- **GOAL OF THE EXERCISE**
Write the records below out again exactly as given, with no images.

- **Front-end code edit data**
________
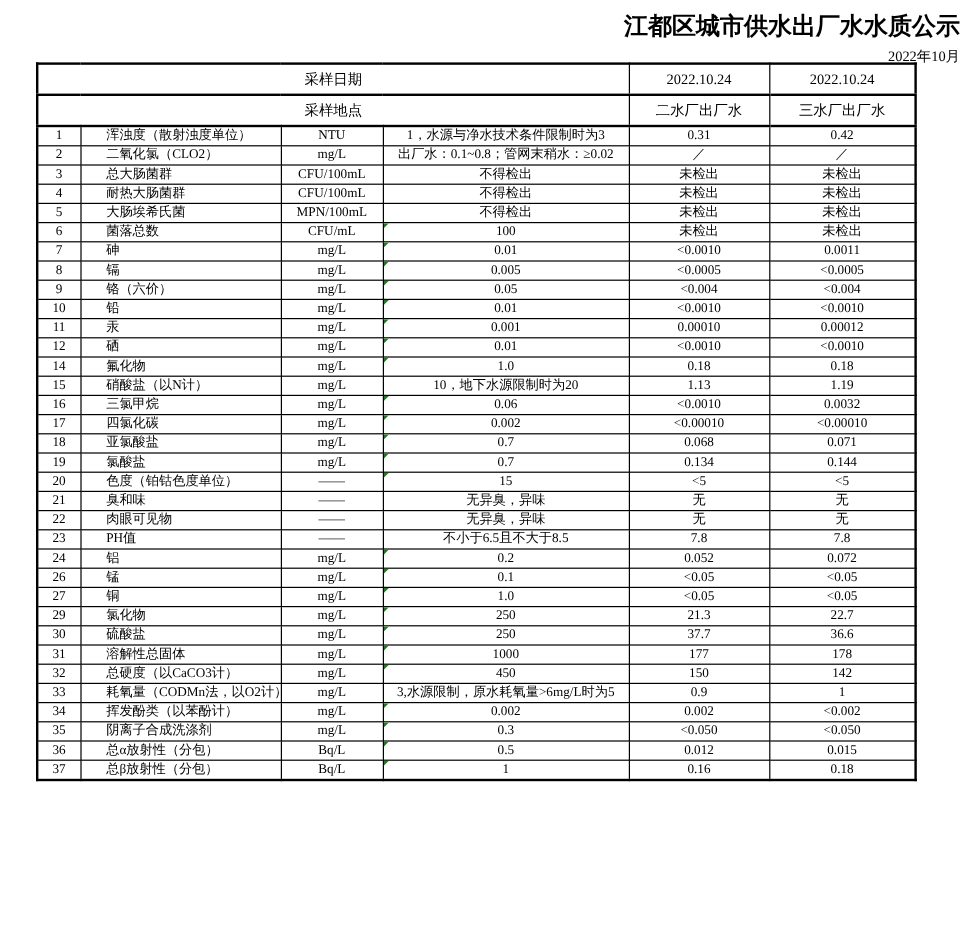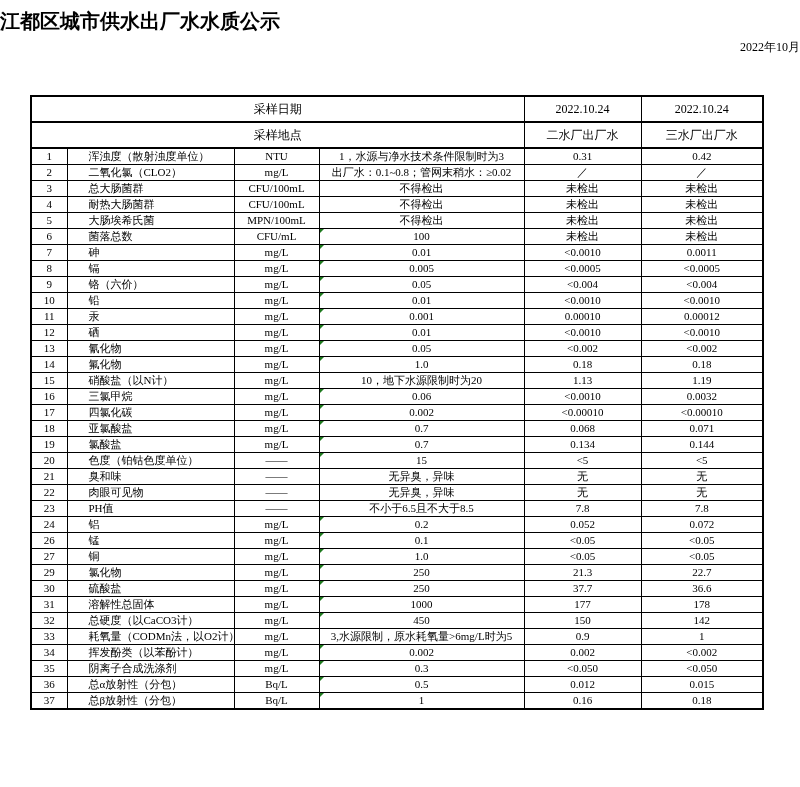--- a/index.html
+++ b/index.html
@@ -3,33 +3,32 @@
 <meta charset="utf-8">
 <style>
   html,body { margin:0; padding:0; }
   body {
     width:800px; height:787px;
     background:#ffffff; color:#000000;
     font-family:"Liberation Serif","DejaVu Serif",serif;
     position:relative; overflow:hidden;
   }
   .title {
-    text-align:left;
+    text-align:right;
     font-family:"Liberation Sans","DejaVu Sans",sans-serif;
     font-weight:bold; font-size:20px;
     padding-top:8px;
   }
   .subtitle {
     text-align:right; font-size:12px; margin-top:4px;
   }
   table.report {
     position:absolute; left:30px; top:52px; width:732px;
     border-collapse:collapse; table-layout:fixed;
     border:2px solid #000;
-    margin-top:43px;
   }
   td,th {
     border:1px solid #000;
     font-weight:normal; font-size:11px;
     text-align:center; vertical-align:middle;
     padding:0; overflow:hidden; white-space:nowrap;
     position:relative;
   }
   tr.info-row td { height:24px; font-size:12px; border-bottom-width:2px; }
   tr.head-row th { height:22px; font-size:12px; border-top-width:2px; border-bottom-width:2px; }
@@ -160,28 +159,20 @@
       </tr>
       <tr>
         <td>12</td>
         <td class="c-item">硒</td>
         <td>mg/L</td>
         <td><span class="flag"></span>0.01</td>
         <td>&lt;0.0010</td>
         <td>&lt;0.0010</td>
       </tr>
       <tr>
-        <td>13</td>
-        <td class="c-item">氰化物</td>
-        <td>mg/L</td>
-        <td><span class="flag"></span>0.05</td>
-        <td>&lt;0.002</td>
-        <td>&lt;0.002</td>
-      </tr>
-      <tr>
         <td>14</td>
         <td class="c-item">氟化物</td>
         <td>mg/L</td>
         <td><span class="flag"></span>1.0</td>
         <td>0.18</td>
         <td>0.18</td>
       </tr>
       <tr>
         <td>15</td>
         <td class="c-item">硝酸盐（以N计）</td>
________
- **YOUR RESPONSE**
--- a/index.html
+++ b/index.html
@@ -3,33 +3,32 @@
 <meta charset="utf-8">
 <style>
   html,body { margin:0; padding:0; }
   body {
     width:800px; height:787px;
     background:#ffffff; color:#000000;
     font-family:"Liberation Serif","DejaVu Serif",serif;
     position:relative; overflow:hidden;
   }
   .title {
-    text-align:left;
+    text-align:right;
     font-family:"Liberation Sans","DejaVu Sans",sans-serif;
     font-weight:bold; font-size:20px;
     padding-top:8px;
   }
   .subtitle {
     text-align:right; font-size:12px; margin-top:4px;
   }
   table.report {
     position:absolute; left:30px; top:52px; width:732px;
     border-collapse:collapse; table-layout:fixed;
     border:2px solid #000;
-    margin-top:43px;
   }
   td,th {
     border:1px solid #000;
     font-weight:normal; font-size:11px;
     text-align:center; vertical-align:middle;
     padding:0; overflow:hidden; white-space:nowrap;
     position:relative;
   }
   tr.info-row td { height:24px; font-size:12px; border-bottom-width:2px; }
   tr.head-row th { height:22px; font-size:12px; border-top-width:2px; border-bottom-width:2px; }
@@ -160,28 +159,20 @@
       </tr>
       <tr>
         <td>12</td>
         <td class="c-item">硒</td>
         <td>mg/L</td>
         <td><span class="flag"></span>0.01</td>
         <td>&lt;0.0010</td>
         <td>&lt;0.0010</td>
       </tr>
       <tr>
-        <td>13</td>
-        <td class="c-item">氰化物</td>
-        <td>mg/L</td>
-        <td><span class="flag"></span>0.05</td>
-        <td>&lt;0.002</td>
-        <td>&lt;0.002</td>
-      </tr>
-      <tr>
         <td>14</td>
         <td class="c-item">氟化物</td>
         <td>mg/L</td>
         <td><span class="flag"></span>1.0</td>
         <td>0.18</td>
         <td>0.18</td>
       </tr>
       <tr>
         <td>15</td>
         <td class="c-item">硝酸盐（以N计）</td>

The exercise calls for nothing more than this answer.